Поскольку Келли, за исключением обычных детских хворей, болела крайне редко, медленное возвращение к нормальной жизни страшно раздражало ее. Шов заживал, боль постепенно утихала, анализы были хорошие, но она стала вялой, апатичной и, что по ее мнению было хуже всего, плаксивой. Это все гормоны, говорила себе она, стараясь по крайней мере в обществе Лоренса удержаться от слез.

— Не насилуй себя, — убеждал он.

— Я совершенно здорова.

— Ну, до совершенства еще далеко. Моя мама все время уверяет, что тебя нужно баловать.

— Какое чудесное слово.

— Дай моей матушке волю, она забалует тебя до смерти, — предупредил он, усмехаясь. — Берта уехала, и сегодня моя мама целый день будет потчевать тебя крепким бульоном.

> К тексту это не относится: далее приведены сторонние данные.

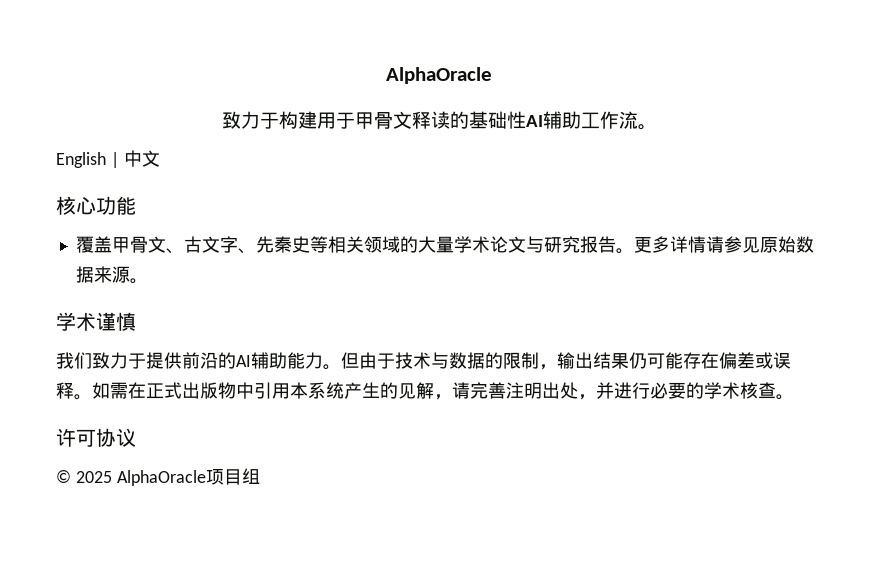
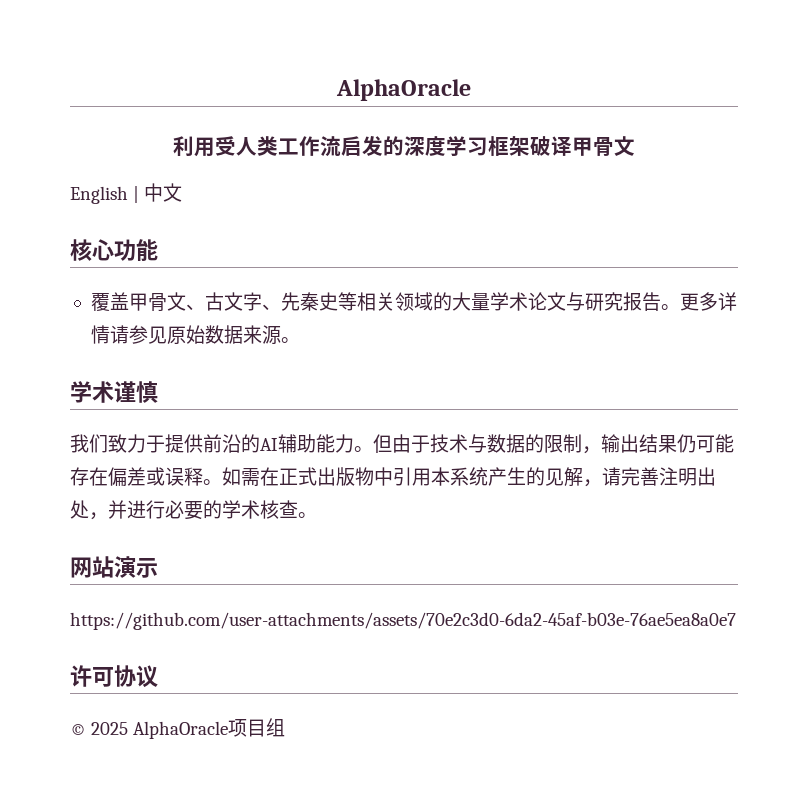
- 致力于构建用于甲骨文释读的基础性AI辅助工作流。
+ 利用受人类工作流启发的深度学习框架破译甲骨文
+ 网站演示
+ https://github.com/user-attachments/assets/70e2c3d0-6da2-45af-b03e-76ae5ea8a0e7

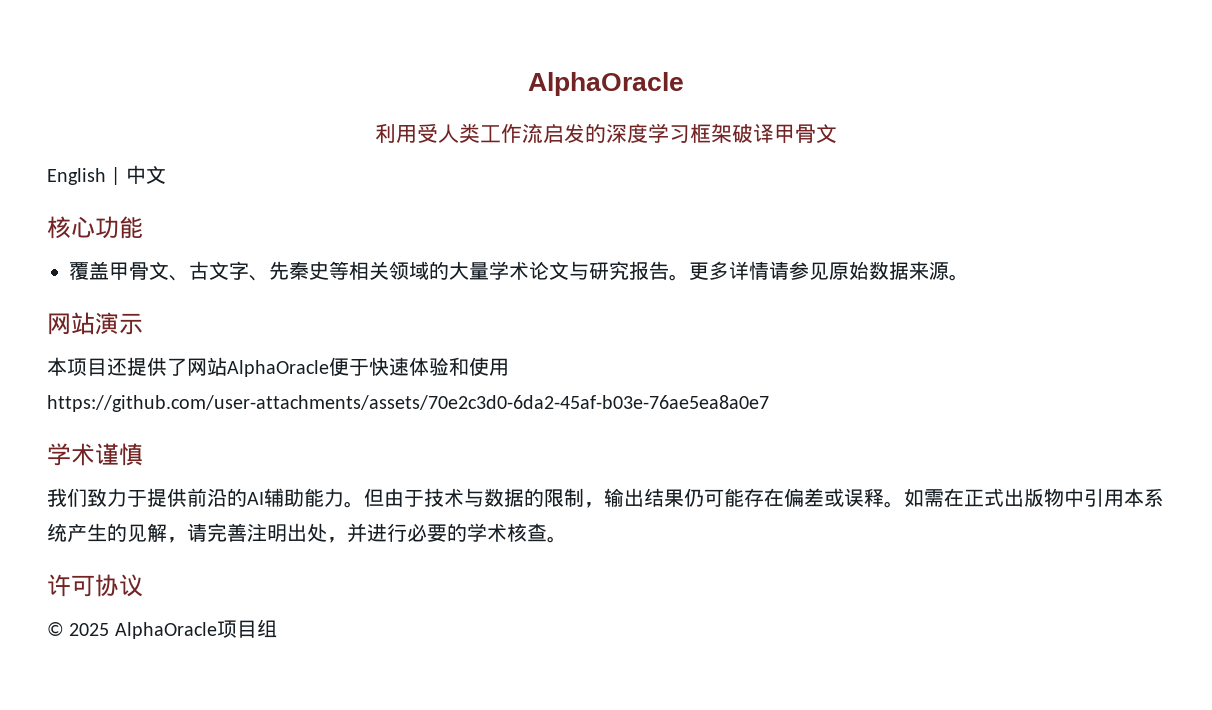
+ 网站演示
+ 本项目还提供了网站AlphaOracle便于快速体验和使用https://github.com/user-attachments/assets/70e2c3d0-6da2-45af-b03e-76ae5ea8a0e7
- 网站演示
- https://github.com/user-attachments/assets/70e2c3d0-6da2-45af-b03e-76ae5ea8a0e7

— Как трогательно, — улыбнулась Келли. — Только если ты каждую свободную минуту мчишься домой, чтобы покормить меня, ты должен знать — в этом нет необходимости, я сама справлюсь.

— Ты не хочешь меня видеть, потому как теперь можешь общаться с машинкой. — В его голосе звучала обида.

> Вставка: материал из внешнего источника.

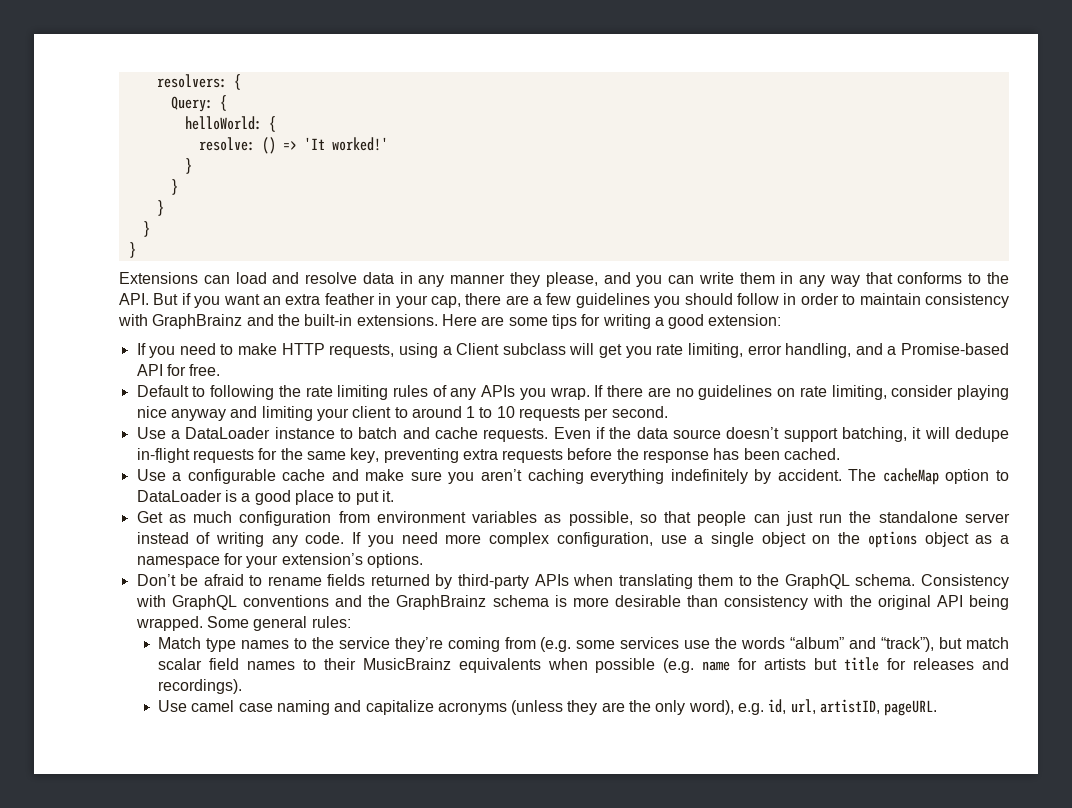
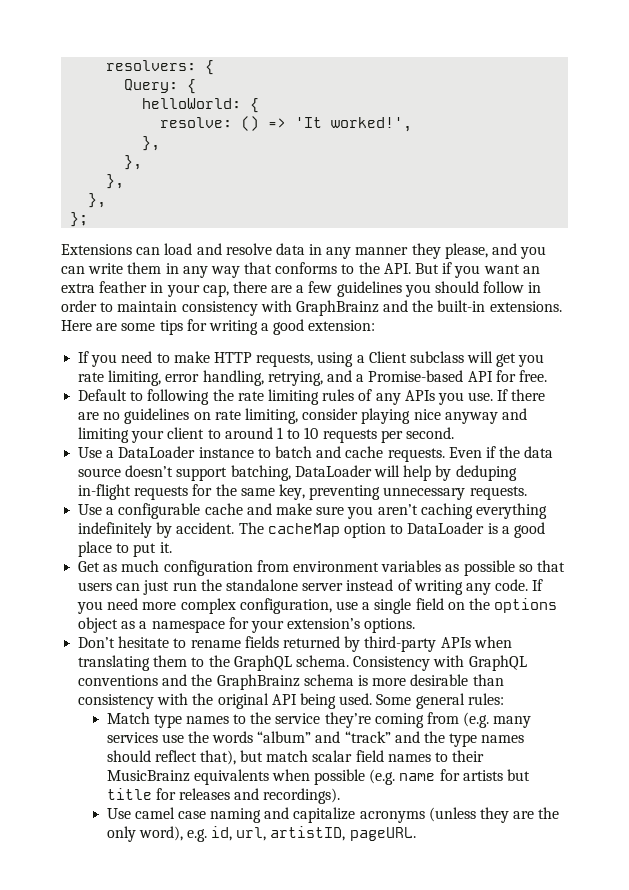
- resolve: () => 'It worked!'
- }
- }
- }
- }
- }
+ resolve: () => 'It worked!',
+ },
+ },
+ },
+ },
+ };
- If you need to make HTTP requests, using a Client subclass will get you rate limiting, error handling, and a Promise-based API for free.
+ If you need to make HTTP requests, using a Client subclass will get you rate limiting, error handling, retrying, and a Promise-based API for free.
- Default to following the rate limiting rules of any APIs you wrap.
+ Default to following the rate limiting rules of any APIs you use.
- Even if the data source doesn’t support batching, it will dedupe in-flight requests for the same key, preventing extra requests before the response has been cached.
+ Even if the data source doesn’t support batching, DataLoader will help by deduping in-flight requests for the same key, preventing unnecessary requests.
- Get as much configuration from environment variables as possible, so that people can just run the standalone server instead of writing any code.
+ Get as much configuration from environment variables as possible so that users can just run the standalone server instead of writing any code.
- If you need more complex configuration, use a single object on the options object as a namespace for your extension’s options.
+ If you need more complex configuration, use a single field on the options object as a namespace for your extension’s options.
- Don’t be afraid to rename fields returned by third-party APIs when translating them to the GraphQL schema.
+ Don’t hesitate to rename fields returned by third-party APIs when translating them to the GraphQL schema.
- Consistency with GraphQL conventions and the GraphBrainz schema is more desirable than consistency with the original API being wrapped.
+ Consistency with GraphQL conventions and the GraphBrainz schema is more desirable than consistency with the original API being used.
- Match type names to the service they’re coming from (e.g. some services use the words “album” and “track”), but match scalar field names to their MusicBrainz equivalents when possible (e.g. name for artists but title for releases and recordings).
+ Match type names to the service they’re coming from (e.g. many services use the words “album” and “track” and the type names should reflect that), but match scalar field names to their MusicBrainz equivalents when possible (e.g. name for artists but title for releases and recordings).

— Нет, — она отвела взгляд, — вовсе нет.

— Хорошо. — Лоренс умолк, словно ждал, что она скажет что-нибудь еще, затем направился к двери. — Увидимся за обедом.

— Я могу приготовить…

— Нет, пока не можешь! — Лоренс улыбнулся. — Я ведь не говорю, что собираюсь готовить сам, обед нам доставят из нового итальянского ресторана.

Делить дом и жизнь с Лоренсом оказалось гораздо легче, чем Келли предполагала. Мало-помалу она обнаруживала, что у него с ней гораздо больше общего, чем с Джилл, перед которой все еще чувствовала себя виноватой. Но теперь это чувство немного притупилось, ведь ребенка не стало. Его никогда и не будет, ведь вторая миссис Лаутон спала в своей роскошной постели в одиночестве…

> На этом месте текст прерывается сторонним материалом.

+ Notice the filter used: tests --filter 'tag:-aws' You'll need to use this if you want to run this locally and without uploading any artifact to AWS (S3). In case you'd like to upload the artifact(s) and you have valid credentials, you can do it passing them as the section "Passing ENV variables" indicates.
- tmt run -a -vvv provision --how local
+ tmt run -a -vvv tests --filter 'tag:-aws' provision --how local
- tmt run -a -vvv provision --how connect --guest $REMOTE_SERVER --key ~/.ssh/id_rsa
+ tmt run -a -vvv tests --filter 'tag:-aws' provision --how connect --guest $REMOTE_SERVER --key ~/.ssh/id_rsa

Несмотря на протесты мужа, Келли возвратилась к работе над романом, чему очень способствовало то, что Лоренс попросил женщину, убирающую дом его матери, дважды в неделю убираться и у них на Грейт Честерфорд.

— Если уж ты занялась романом, позволь мне немного облегчить твою жизнь. Поскольку Макс покинул родительский дом, Мегги не нужна маме каждый день.

Помощь по дому оказалась для Келли приятным сюрпризом. Такой роскоши ведь не знали в доме ее родителей. У Эгины и Хлои была няня — хрупкая, маленькая, застенчивая девушка. Мегги же, как звали Маргарет Смит в доме старших Лаутонов, была совсем другой — средних лет, высокая, крепко сложенная, с неиссякаемой энергией и всегда в хорошем настроении. Она так ловко и споро справлялась со всеми делами, что успевала еще и приготовить ланч для молодоженов.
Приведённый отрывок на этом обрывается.